The American Association for the Advancement of Science has named three faculty members from the University of Washington College of the Environment as AAAS Fellows, according to a Nov. 26 announcement. They are part of a cohort of 443 new fellows for 2019, all chosen by their peers for “scientifically or socially distinguished efforts to advance science or its applications.”

The three College of the Environment faculty members who have been named as fellows are:

Julia Parish
Julia Parish

Julia Parrish, professor in the School of Aquatic and Fishery Sciences and the Department of Biology, is elected for her work in marine ecology. Her research focuses on seabird ecology, marine conservation and public science. A committed advocate of citizen science, she founded and directs the Coastal Observation and Seabird Survey Team, which for two decades has enlisted coastal residents from California to Alaska to monitor West Coast beaches for dead birds and marine debris. Parrish spoke at the White House in 2013 about public engagement in science and scientific literacy. She holds the Lowell A. and Frankie L. Wakefield endowed professorship, and is associate dean for academic affairs in the UW College of the Environment.

Eric Steig

Eric Steig, a professor of Earth and space sciences, is honored for his work in glaciology and climate science. Steig uses ice cores and other records to study climate variability over thousands of years. He works on the climate history and dynamics of polar ice sheets and mountain glaciers, and develops new tools to extract the chemical clues in samples of ice and other material. Steig was among the leaders of a project to drill the first deep ice core at South Pole, and was on the team that drilled a 2-mile-deep ice core in West Antarctica. His recent research has focused on the links between large-scale climate conditions and changes in West Antarctica, where glaciers are rapidly retreating. In addition to his research and teaching, he is committed to fostering greater public understanding of climate change, and is a founding contributor to RealClimate.org.

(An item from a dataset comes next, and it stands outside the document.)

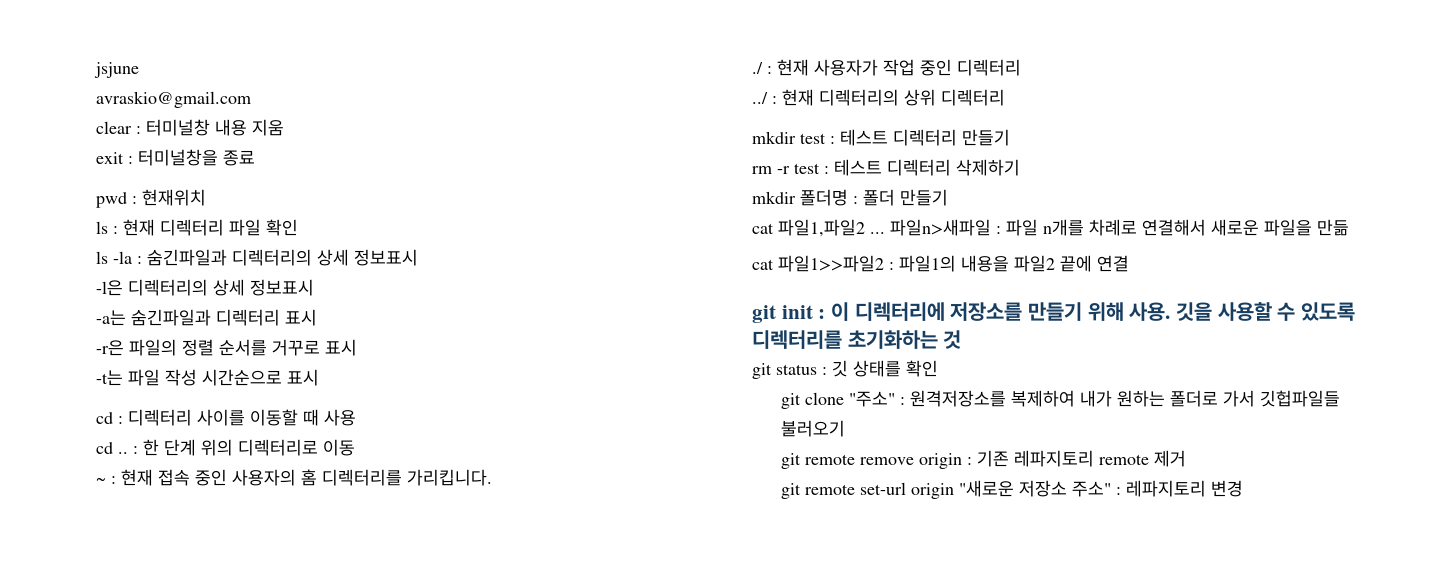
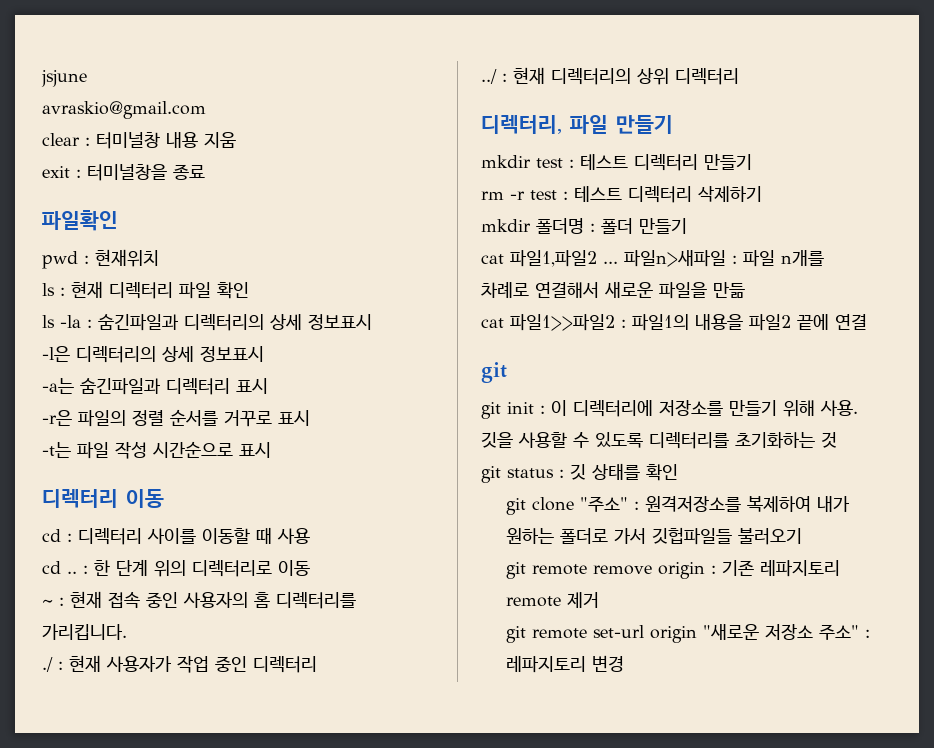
+ 파일확인
+ 디렉터리 이동
+ 디렉터리, 파일 만들기
  cat 파일1>>파일2 : 파일1의 내용을 파일2 끝에 연결
+ git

Karl Banse, professor emeritus in the School of Oceanography, is honored for his continuing work on the ecology of plankton, the very small algae and animals that float with the currents. His career has focused on how plankton interact with light, temperature, oxygen, bound nitrogen, iron and other nutrients. At sea, Banse worked in the Baltic, the North Sea and Puget Sound, but especially the Arabian Sea. In other work, using an early color global satellite, he investigated the offshore seasonality of phytoplankton chlorophyll. With former students he also studied bottom-living polychaetous annelid worms and published identification keys for the nearly 500 species of these worms found between Oregon and southeast Alaska, between the shore and about 200 meters depth. Banse joined the UW faculty in 1960. The 90-year-old researcher became emeritus in 1995 and remains scientifically active.